For my new house, though, I went with Berk-Tek LANMark 2000, which at the time was considered the best over-cat-6 -- Belden didn't have a competitive offerrng. It does NOT have bonded pairs, and it's MUCH easier to install, and it's better cable than the DT350. My office uses Berk-Tek's LANMark 350, direct competitor to the DT350, and it's great stuff (I've run gigabit way way beyond distance+segments spec over it). Since then, I haven't tried the Belden cat6 cable to compare.

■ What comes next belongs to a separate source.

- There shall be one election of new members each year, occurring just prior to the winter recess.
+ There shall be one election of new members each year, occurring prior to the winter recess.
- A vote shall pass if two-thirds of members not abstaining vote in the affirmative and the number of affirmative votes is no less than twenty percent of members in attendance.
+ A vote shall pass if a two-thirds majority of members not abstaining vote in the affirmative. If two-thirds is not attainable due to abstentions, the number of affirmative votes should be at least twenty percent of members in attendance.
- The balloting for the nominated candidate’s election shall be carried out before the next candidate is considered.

So if you ever get a chance, give the Berk-Tek stuff a try. It's just as good in terms of signal and easier to install. And it's all pretty similar cost. I'd be interested in a good head-to-head on the test equipment -- I don't have good analog signal test equipment at work, only Ethernet/IP layer 😉

Aganack1, look into the Berk-Tek. Both are overkill for most home networks. But if you're a hard core networking person, you want the best home network you can have, just because 😉 (do I need 1000BaseT at home? No. Do I have it? Of course!) If you want to save money, Belkin and a couple of other private label brands have generic cat6 available that will be good choices and cheaper.

Reasonably good Cat5e is fine for 100Mb/s, and you can probably use it for 1000BaseT fine too. Cat6 gets you a significant headroom in terms of cable/signal quality, so you'll be in better shape for 1000BaseT, and have some room to grow beyond. In both cases, I must stress that installation quality (especially termination quality) is likely to make a bigger difference than the difference between cables. The best cable in the world installed poorly is still not going to give excellent signal quality.
 
Amen. I'll take cheap (but up-to-minimum-spec) cable installed properly over a Cadallac cable done by a schlock anytime.

The Lab tested virtually all of the "Brand Name" cables and booked the resluts (actually, still does, I just don't work there anymore).

They also perform ongoing testing to make sure the cable delivered for stock meets spec. If it doesn't, the whole batch goes back (and probably gets delivered to a competitor).